--- DATA UNDER STUDY ---
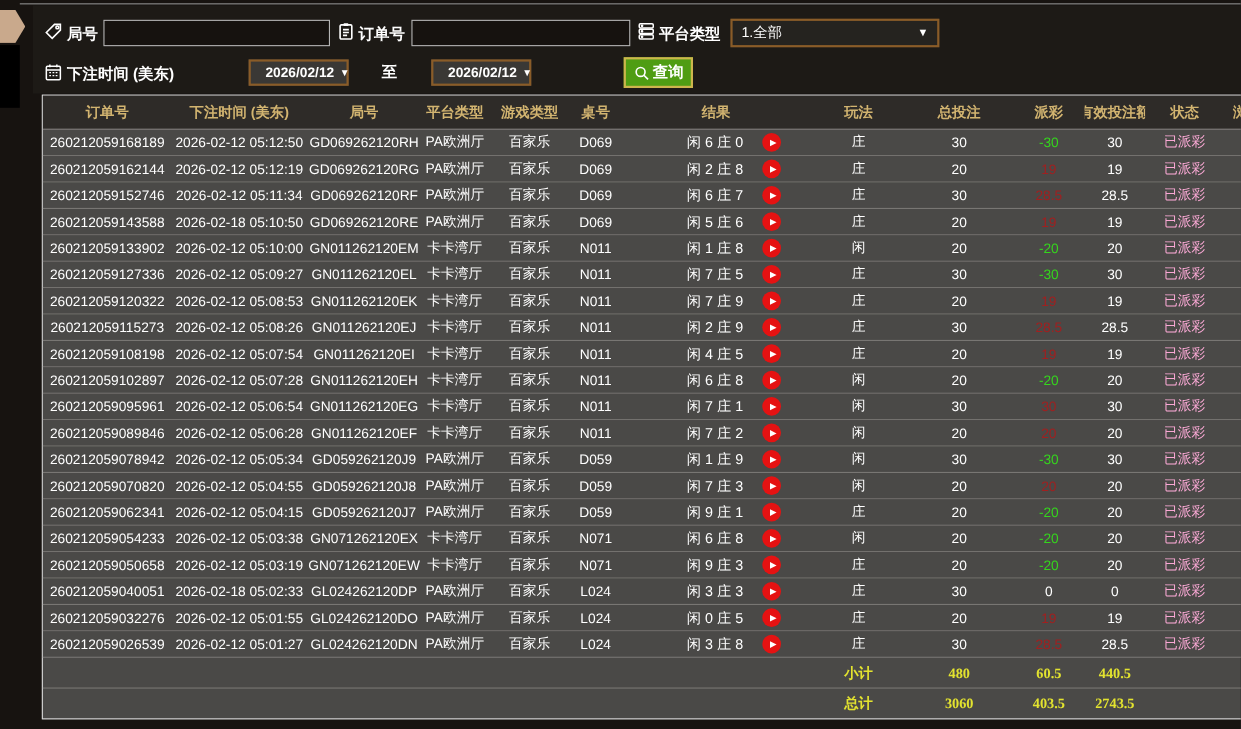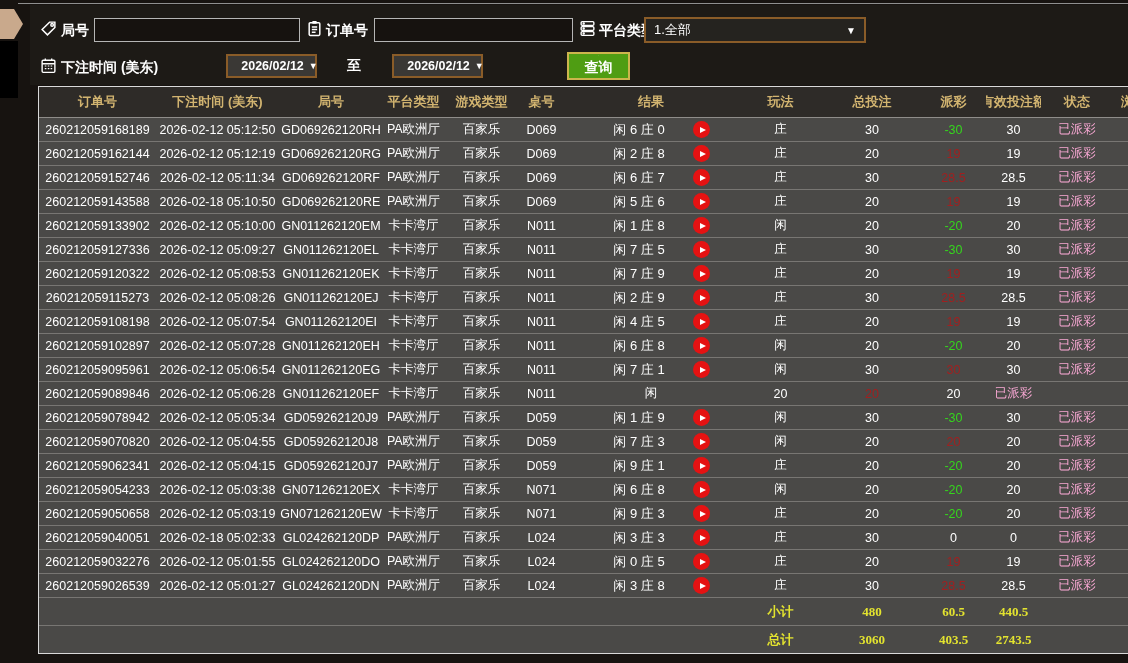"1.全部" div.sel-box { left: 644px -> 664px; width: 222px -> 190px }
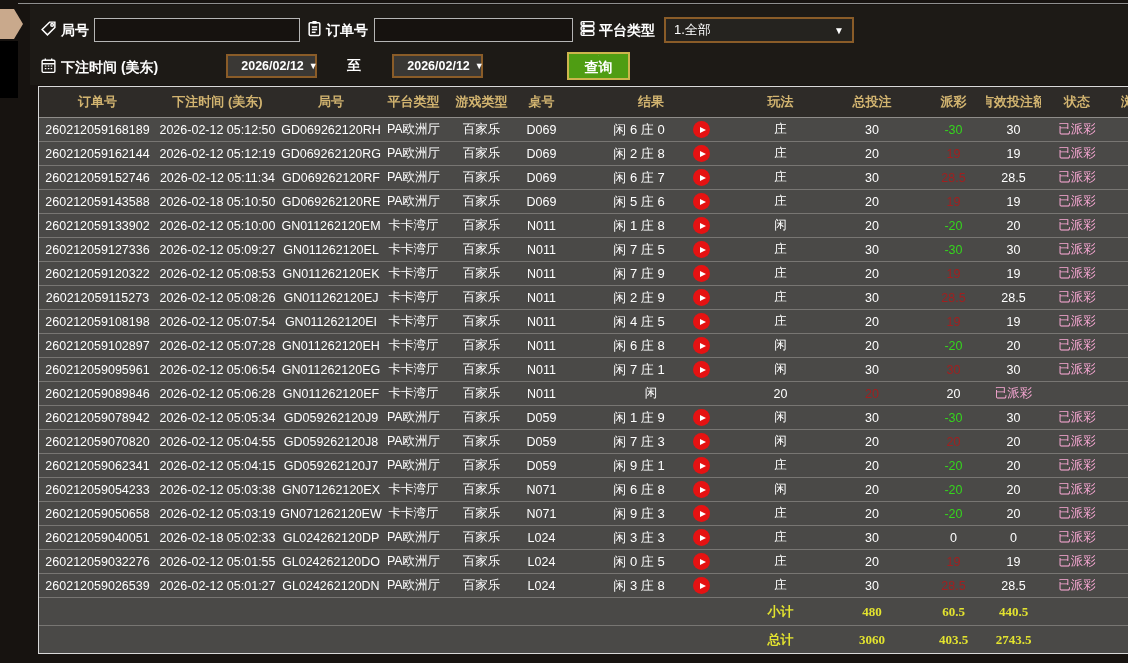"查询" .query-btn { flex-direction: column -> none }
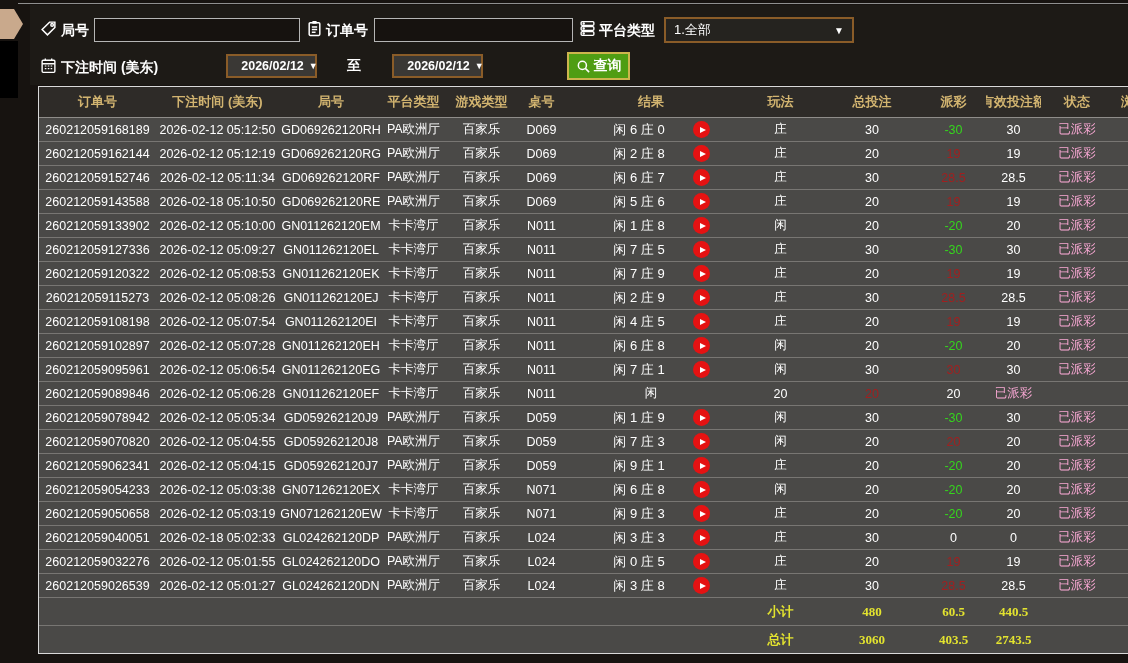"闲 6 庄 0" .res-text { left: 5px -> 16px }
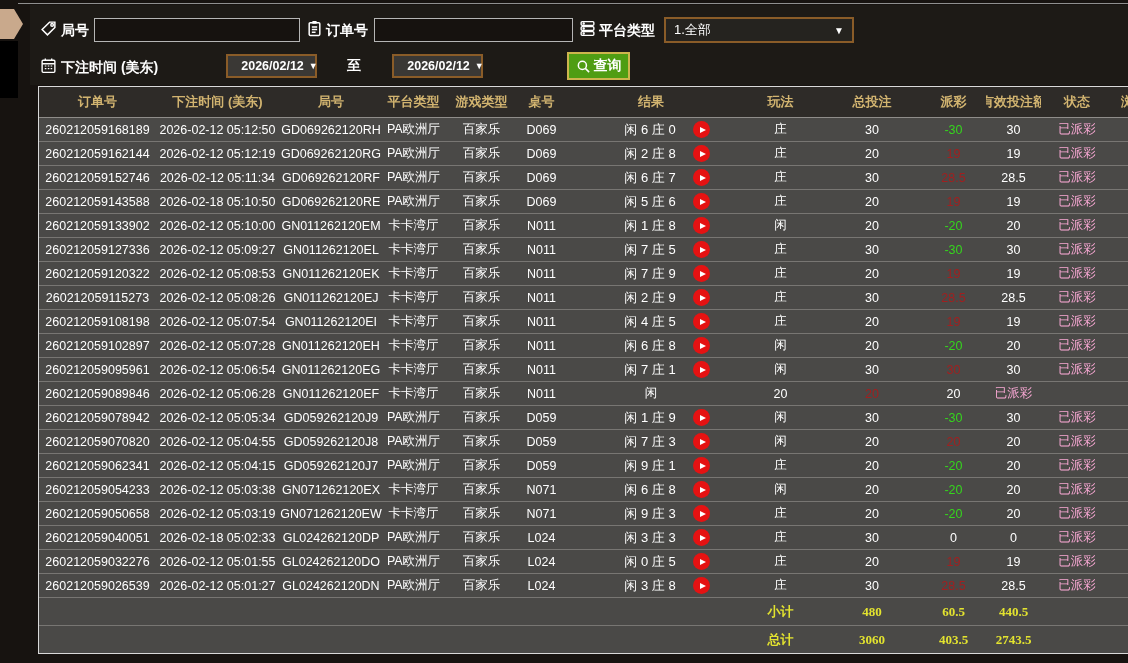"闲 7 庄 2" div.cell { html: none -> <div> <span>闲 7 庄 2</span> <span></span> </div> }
---
--- DATA UNDER STUDY ---
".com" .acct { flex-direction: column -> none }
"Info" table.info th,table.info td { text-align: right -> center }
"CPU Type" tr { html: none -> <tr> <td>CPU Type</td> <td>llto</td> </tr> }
---
--- DATA UNDER STUDY ---
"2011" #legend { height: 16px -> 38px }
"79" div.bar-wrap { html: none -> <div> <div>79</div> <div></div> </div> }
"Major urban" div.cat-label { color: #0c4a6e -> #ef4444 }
---
→ WORK TO COMPLETE
Taking the records above, retype every line from the one with "table.info th,table.info td" down to the one with "none -> <tr>", exactly and with nothing else.

→ WRITTEN SOLUTION
"Info" table.info th,table.info td { text-align: right -> center }
"CPU Type" tr { html: none -> <tr> <td>CPU Type</td> <td>llto</td> </tr> }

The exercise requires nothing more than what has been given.